Give the data again exactly as it appears, excluding any pictures.

▬▬▬▬▬▬

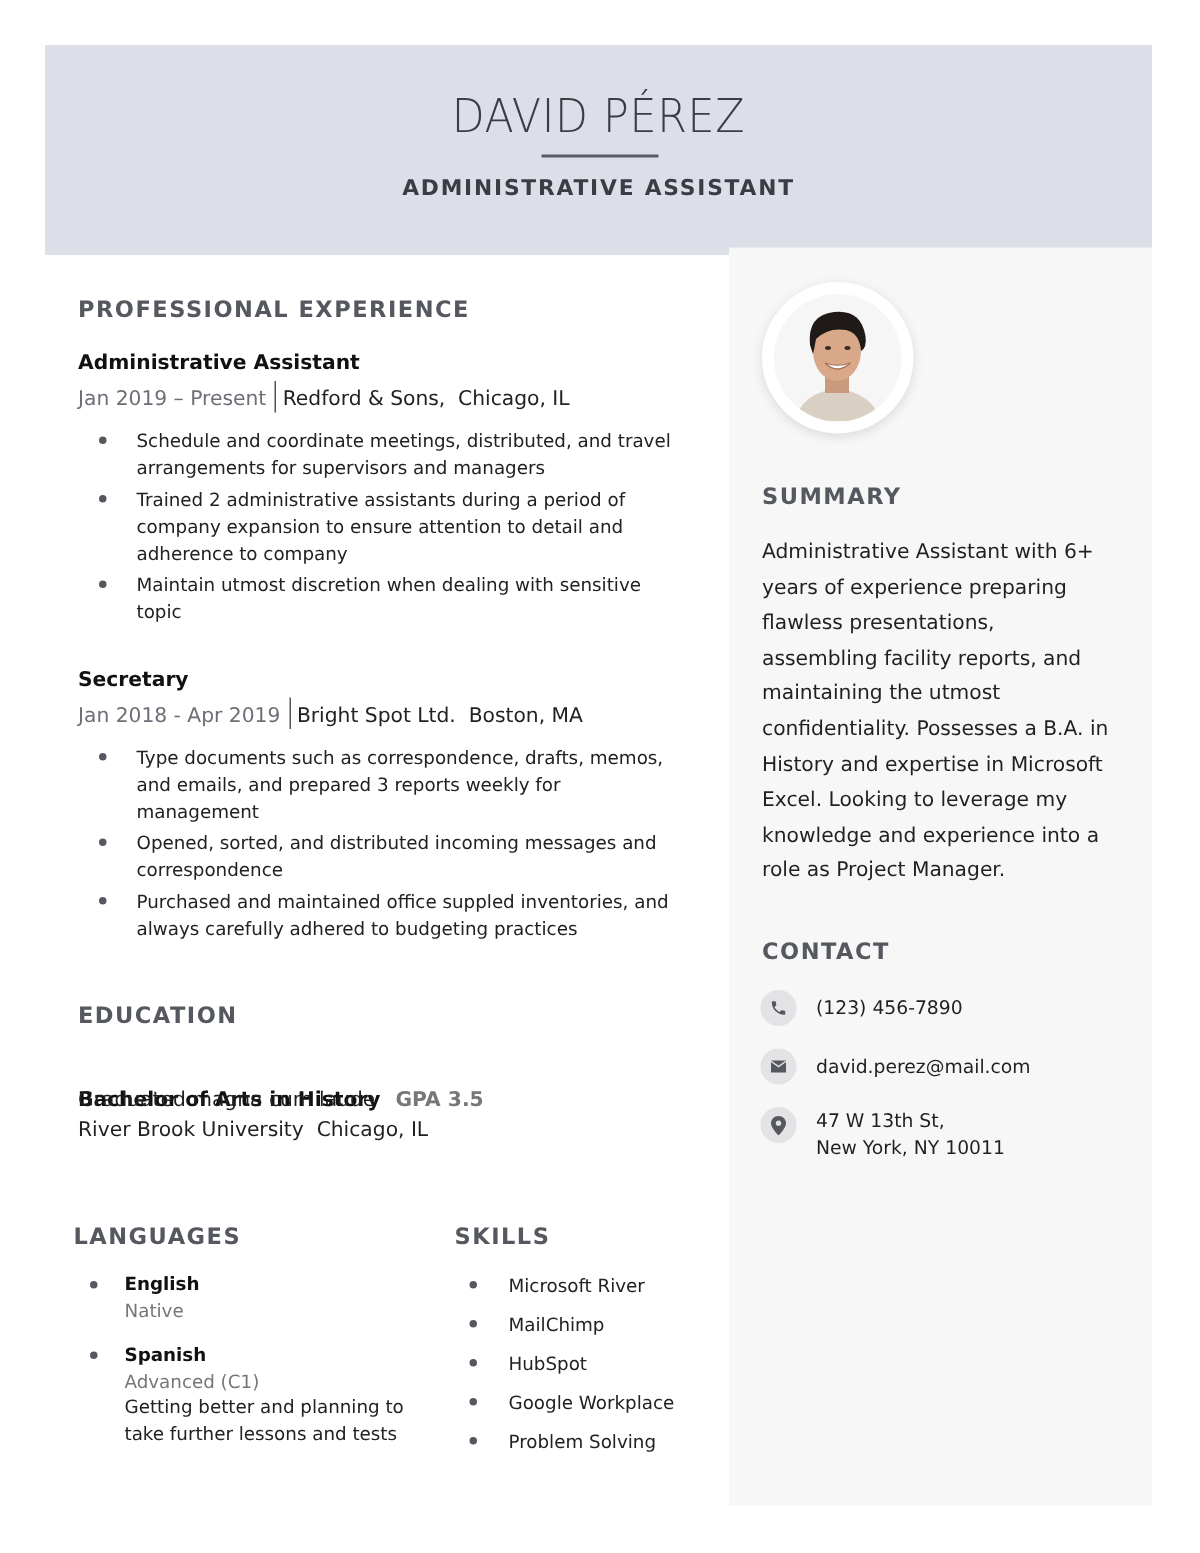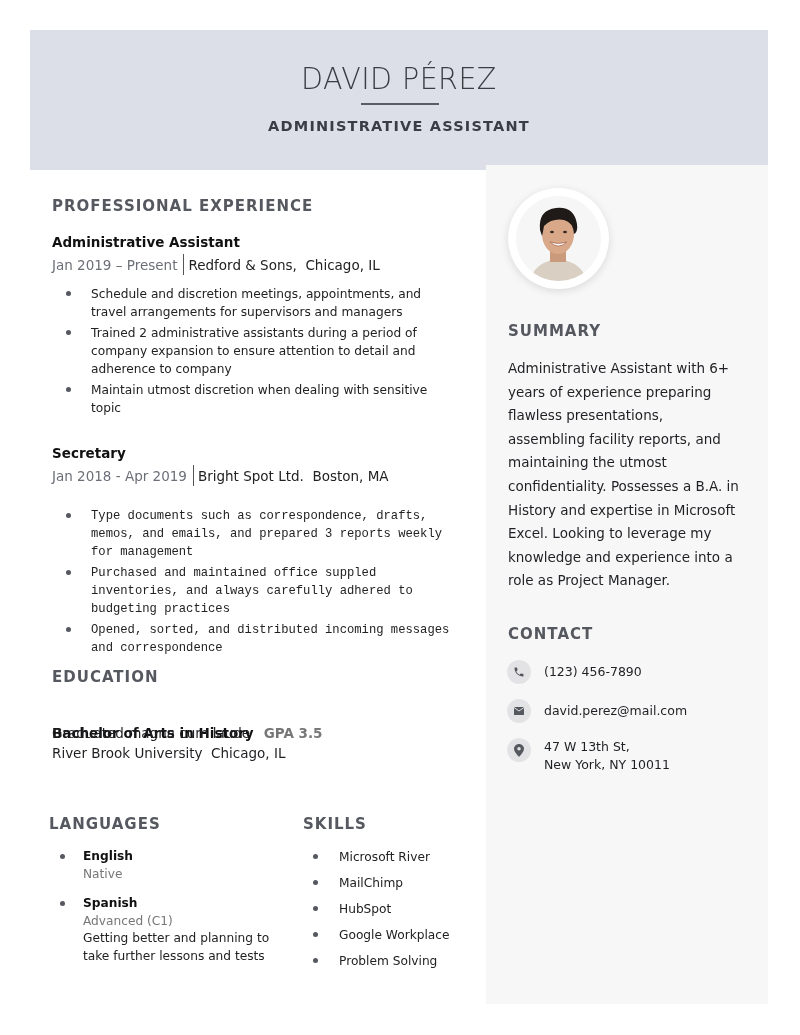--- a/index.html
+++ b/index.html
@@ -100,7 +100,7 @@
   <span class="date">Jan 2019 – Present</span><span class="sep"></span><span style="white-space:pre;">Redford &amp; Sons,  Chicago, IL</span>
 </div>
 <ul class="bullets" style="top:285px;">
-  <li>Schedule and discretion meetings, appointments, and travel arrangements for supervisors and managers</li>
+  <li>Schedule and coordinate meetings, distributed, and travel arrangements for supervisors and managers</li>
   <li>Trained 2 administrative assistants during a period of company expansion to ensure attention to detail and adherence to company</li>
   <li>Maintain utmost discretion when dealing with sensitive topic</li>
 </ul>

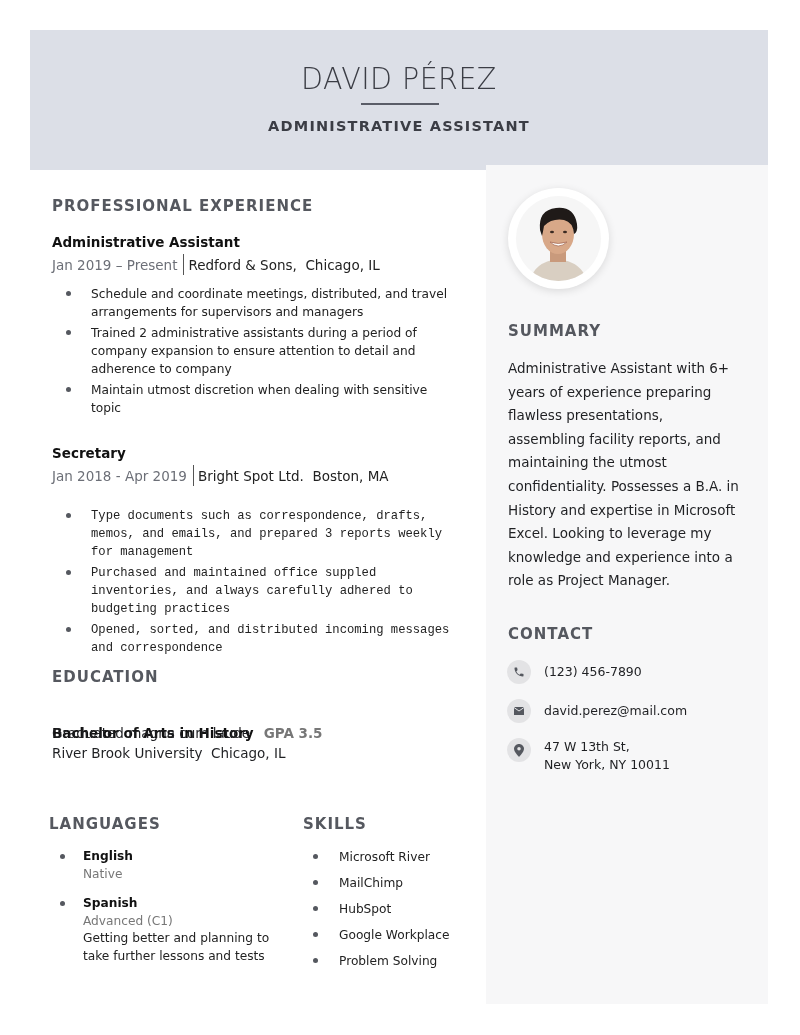--- a/index.html
+++ b/index.html
@@ -109,7 +109,7 @@
 <div class="job-meta" style="top:465px;">
   <span class="date">Jan 2018 - Apr 2019</span><span class="sep"></span><span style="white-space:pre;">Bright Spot Ltd.  Boston, MA</span>
 </div>
-<ul class="bullets" style="top:507px;font-family:Liberation Mono, monospace;">
+<ul class="bullets" style="top:496px;">
   <li>Type documents such as correspondence, drafts, memos, and emails, and prepared 3 reports weekly for management</li>
   <li>Purchased and maintained office suppled inventories, and always carefully adhered to budgeting practices</li>
   <li>Opened, sorted, and distributed incoming messages and correspondence</li>

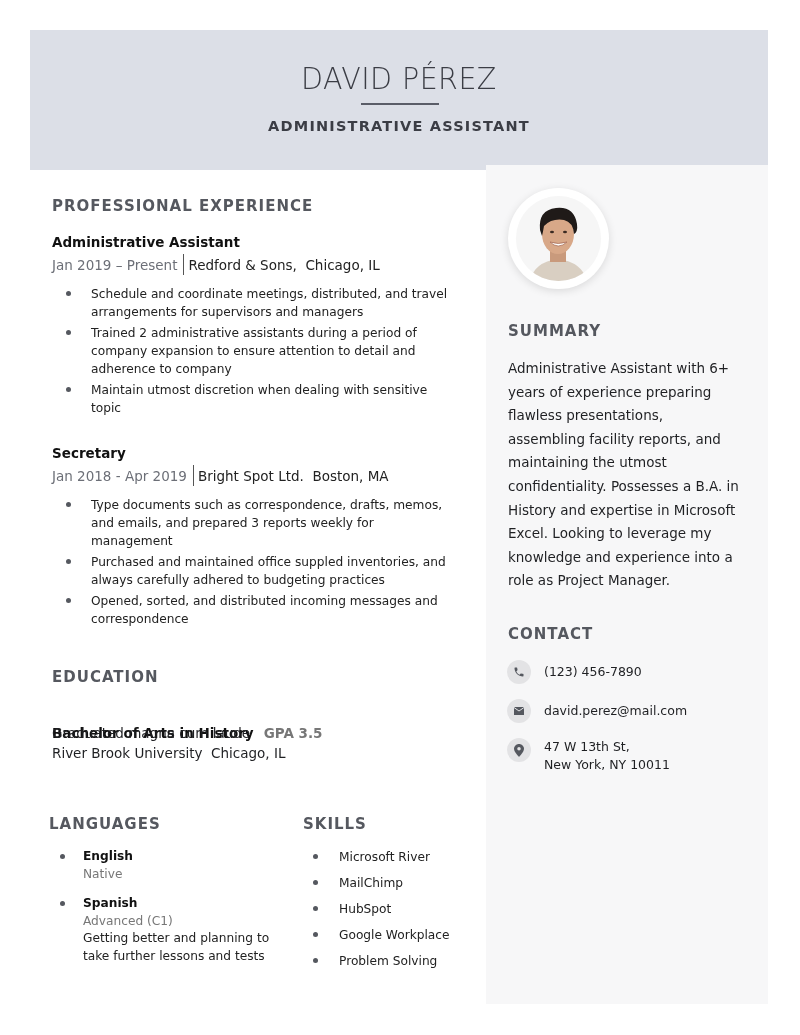--- a/index.html
+++ b/index.html
@@ -111,8 +111,8 @@
 </div>
 <ul class="bullets" style="top:496px;">
   <li>Type documents such as correspondence, drafts, memos, and emails, and prepared 3 reports weekly for management</li>
+  <li>Opened, sorted, and distributed incoming messages and correspondence</li>
   <li>Purchased and maintained office suppled inventories, and always carefully adhered to budgeting practices</li>
-  <li>Opened, sorted, and distributed incoming messages and correspondence</li>
 </ul>
 
 <div class="section-title" style="left:52px; top:668px;">EDUCATION</div>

▬▬▬▬▬▬

» Result for this exercise
--- a/index.html
+++ b/index.html
@@ -100,7 +100,7 @@
   <span class="date">Jan 2019 – Present</span><span class="sep"></span><span style="white-space:pre;">Redford &amp; Sons,  Chicago, IL</span>
 </div>
 <ul class="bullets" style="top:285px;">
-  <li>Schedule and discretion meetings, appointments, and travel arrangements for supervisors and managers</li>
+  <li>Schedule and coordinate meetings, distributed, and travel arrangements for supervisors and managers</li>
   <li>Trained 2 administrative assistants during a period of company expansion to ensure attention to detail and adherence to company</li>
   <li>Maintain utmost discretion when dealing with sensitive topic</li>
 </ul>

--- a/index.html
+++ b/index.html
@@ -109,7 +109,7 @@
 <div class="job-meta" style="top:465px;">
   <span class="date">Jan 2018 - Apr 2019</span><span class="sep"></span><span style="white-space:pre;">Bright Spot Ltd.  Boston, MA</span>
 </div>
-<ul class="bullets" style="top:507px;font-family:Liberation Mono, monospace;">
+<ul class="bullets" style="top:496px;">
   <li>Type documents such as correspondence, drafts, memos, and emails, and prepared 3 reports weekly for management</li>
   <li>Purchased and maintained office suppled inventories, and always carefully adhered to budgeting practices</li>
   <li>Opened, sorted, and distributed incoming messages and correspondence</li>

--- a/index.html
+++ b/index.html
@@ -111,8 +111,8 @@
 </div>
 <ul class="bullets" style="top:496px;">
   <li>Type documents such as correspondence, drafts, memos, and emails, and prepared 3 reports weekly for management</li>
+  <li>Opened, sorted, and distributed incoming messages and correspondence</li>
   <li>Purchased and maintained office suppled inventories, and always carefully adhered to budgeting practices</li>
-  <li>Opened, sorted, and distributed incoming messages and correspondence</li>
 </ul>
 
 <div class="section-title" style="left:52px; top:668px;">EDUCATION</div>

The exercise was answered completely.